President vetoes Uber in defence of taxis
Portugal’s president Marcelo Rebelo da Sousa has instructed the country’s parliament to introduce stricter regulations governing the taxi sector.
In what has been dubbed the ‘Uber Law’ the Portuguese president has called for greater regulation covering fares and taxes. The new law legalising application-driven passenger transport firms like Uber or Cabify had been passed by the Social Democrat Party (PSD) and the Socialist Party (PS) in parliament but was rejected by the president who has the ultimate say on legislation.
The president sent the bill back to parliament pointing out criticisms on taxi tariff regulations and the tax contribution that the sector should pay – which the centre-right PSD wants set at 5% but the PS socialist Government has proposed be fixed at 0.1% and 2%.

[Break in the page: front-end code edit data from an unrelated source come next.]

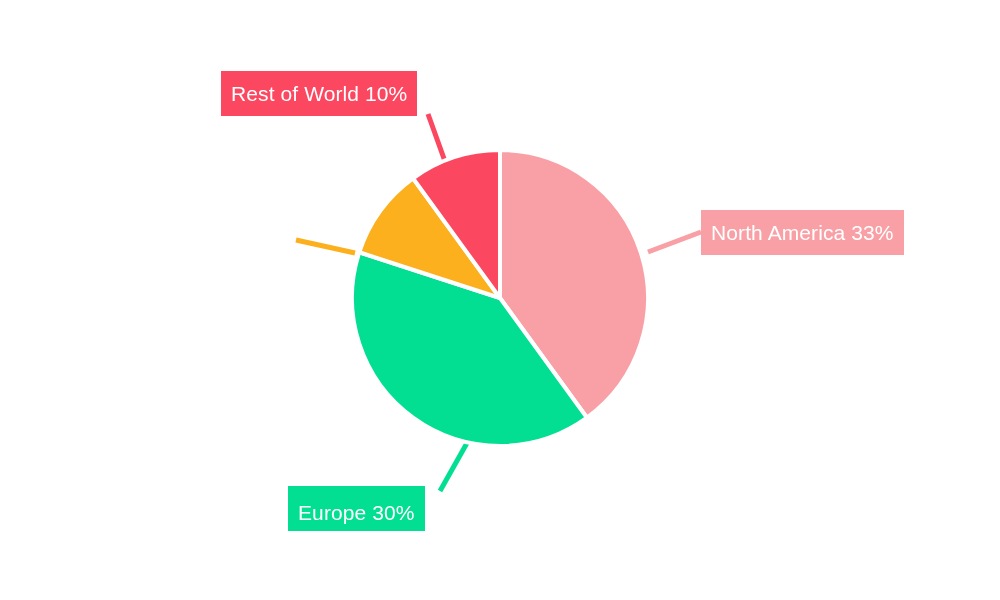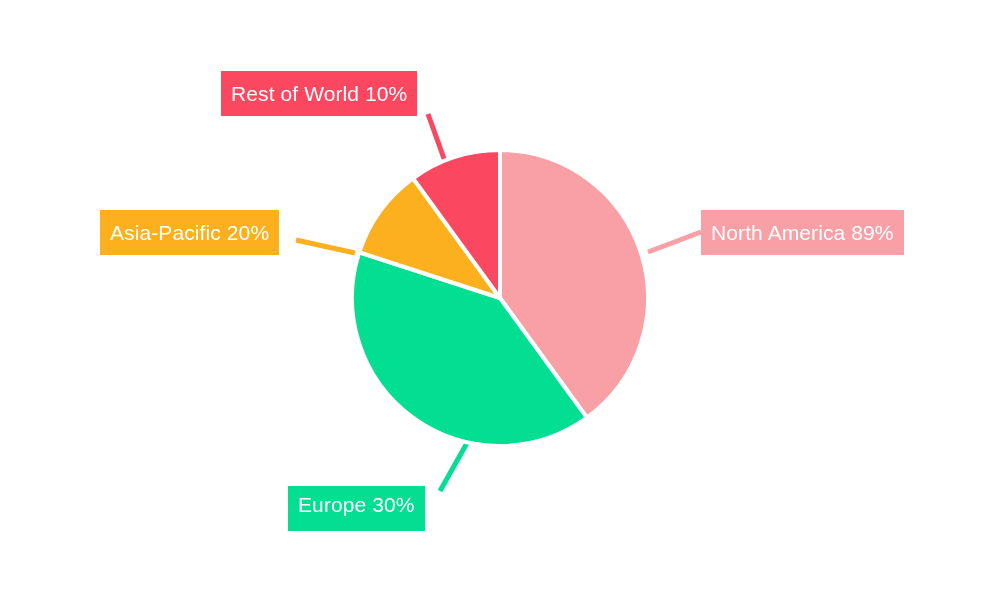--- a/index.html
+++ b/index.html
@@ -38,7 +38,7 @@
     line-height: 1;
     white-space: nowrap;
     letter-spacing: 0.1px;
-    padding: 16px 10px;
+    padding: 8px 10px;
     height: 45px;
   }
 </style>

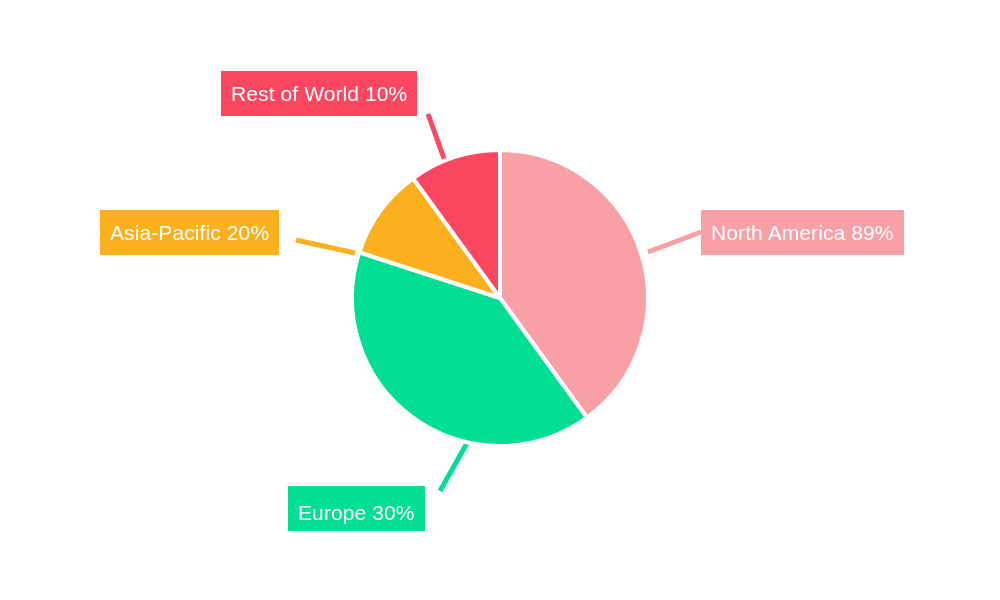--- a/index.html
+++ b/index.html
@@ -76,9 +76,6 @@
     <span>Europe 30%</span>
   </div>
 
-  <div class="callout-label" style="left:100px; top:210px; background:#fcb01d;">
-    <span>Asia-Pacific 20%</span>
-  </div>
 
   <div class="callout-label" style="left:221px; top:71px; background:#fc4760;">
     <span>Rest of World 10%</span>

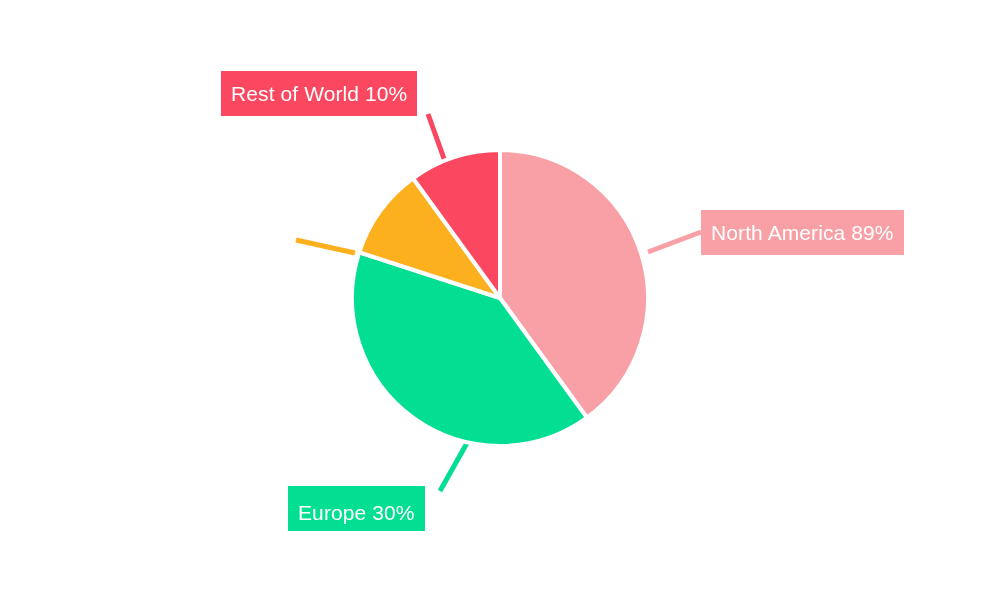--- a/index.html
+++ b/index.html
@@ -69,7 +69,7 @@
   </svg>
 
   <div class="callout-label" style="left:701px; top:210px; background:#f8a0a5;">
-    <span>North America 89%</span>
+    <span>North America 33%</span>
   </div>
 
   <div class="callout-label" style="left:288px; top:486px; background:#03df92;align-items:flex-end;">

Marcelo Rebelo da Sousa refused to ratify the law on the grounds that there was no level playing field for application-based taxi drivers who could apply variable charge rates and regular taxis whose rates were fixed by law.
In 2016 thousands of tax drivers took part in a protest against the expansion of Uber’s taxi ride sharing application in Lisbon, bringing roads leading to the capital’s airport to a standstill.
Despite the proliferation of application-led cab services, deep divergencies remain over regular cab firm demands to impose limits on the number of cars not identified as cabs which would give regular mustard-coloured taxis an upper hand.
The Government has proposed regulation for app-based services through compulsory training for drivers and passenger insurance but the president says current regulations don’t go far enough.